Less flexible option, working on almost every yum version

There is a (hidden) configuration option that can be placed into /etc/yum.conf that will force yum to remove all unused dependencies every time you uninstall a package. For some this option may work well, as most people do not need any packages that are not required by any other installed packages, but some (e.g. developers) may find this option to be too strict, as it may remove some packages that are implicitly required by self-installed or self-compiled programs.

Open /etc/yum.conf (as root), and place the following line at the end:

clean_requirements_on_remove=1

Now, every time you remove a package, all installed dependencies that are not required by other packages will be removed as well.

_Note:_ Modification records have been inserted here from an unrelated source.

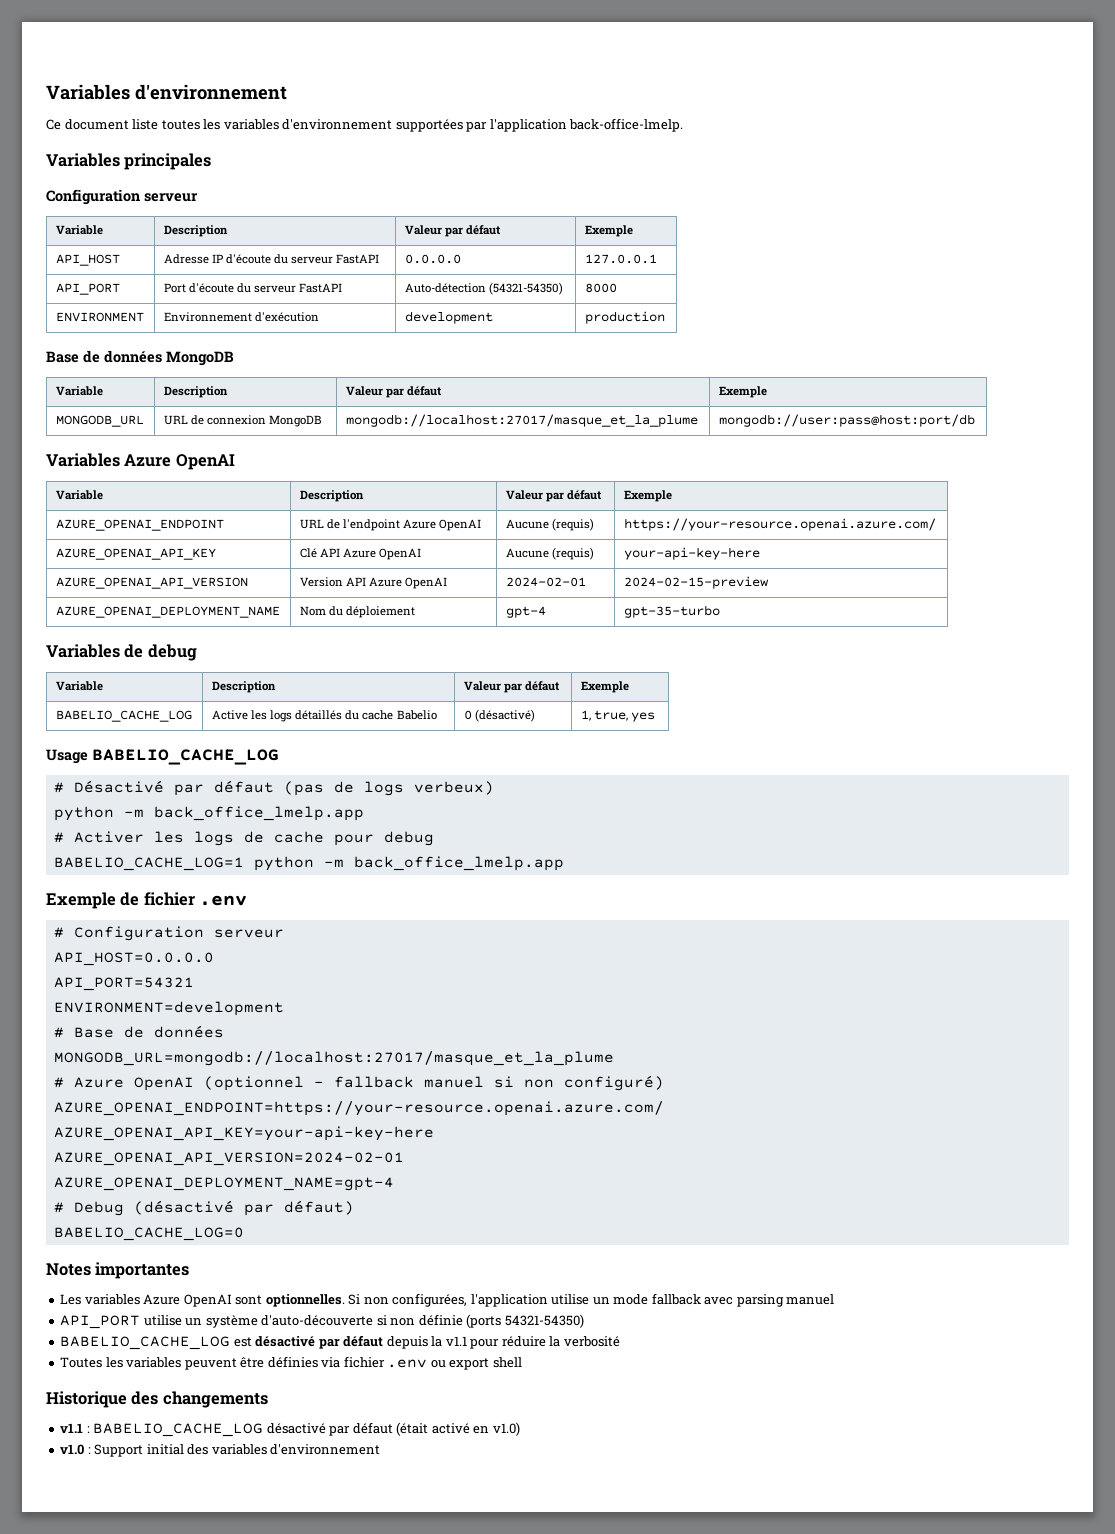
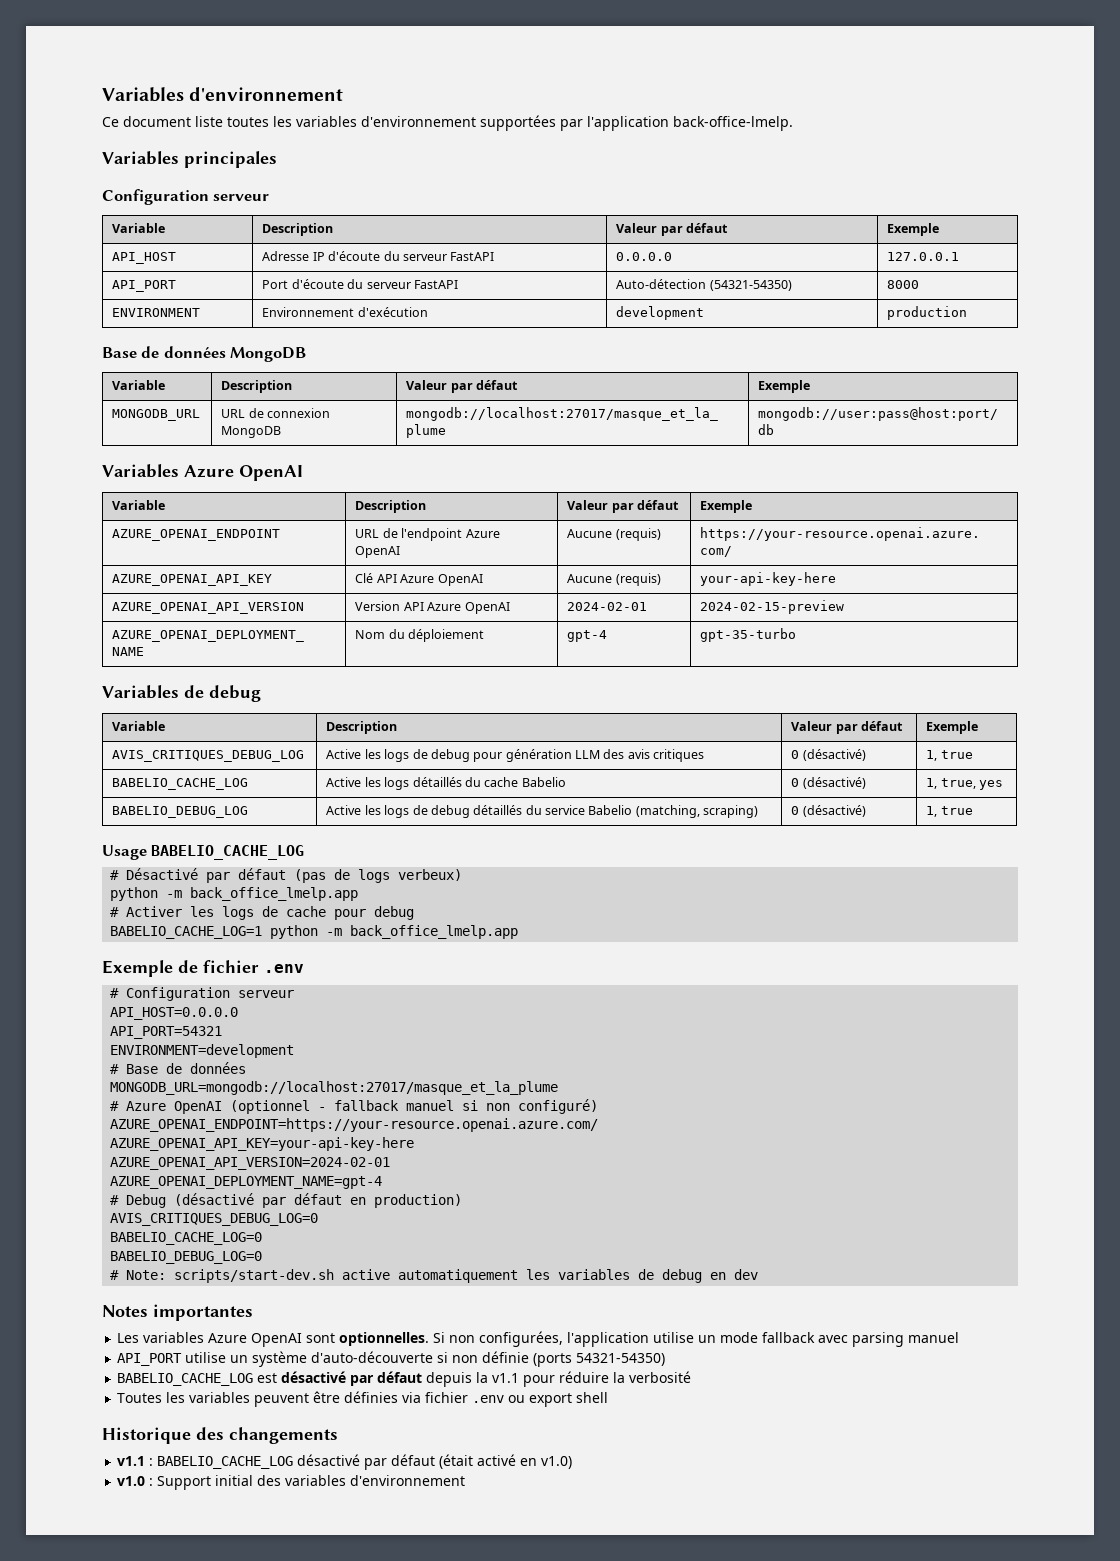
+ AVIS_CRITIQUES_DEBUG_LOG | Active les logs de debug pour génération LLM des avis critiques | 0 (désactivé) | 1, true
+ BABELIO_DEBUG_LOG | Active les logs de debug détaillés du service Babelio (matching, scraping) | 0 (désactivé) | 1, true
- # Debug (désactivé par défaut)
+ # Debug (désactivé par défaut en production)
+ AVIS_CRITIQUES_DEBUG_LOG=0
  BABELIO_CACHE_LOG=0
+ BABELIO_DEBUG_LOG=0
+ # Note: scripts/start-dev.sh active automatiquement les variables de debug en dev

More flexible option, supported by the most recent yum versions

The most recent versions of yum introduced a more convenient way to clean the system when removing a package. Instead of yum remove package use the following:

yum autoremove package

Now, this option allows you to autoremove dependencies only when you really need this.

Additional cleaning

In addition, whenever you feel something might have gone wrong, you may want to run the following command:

yum clean all

This will clean all yum metadata, headers, and cache, so that the next yum command will start from scratch.

Notes

  1. Suppose an installed package A requires packages B, C and D, and D is the only one required by some other packages as well. Then, auto-removing either package A or, say, B will result in removing packages A, B and C.
  2. Earlier versions of yum used a plugin called yum-plugin-remove-with-leaves, which could have been installed via repositories and used as follows: yum remove --remove-leaves package. Note, that this plugin is reportedly said to cause issues.
  3. When a package is installed using yum localinstall, I believe, the result of the yum autoremove is unpredictable. At least, it may produce errors sometimes.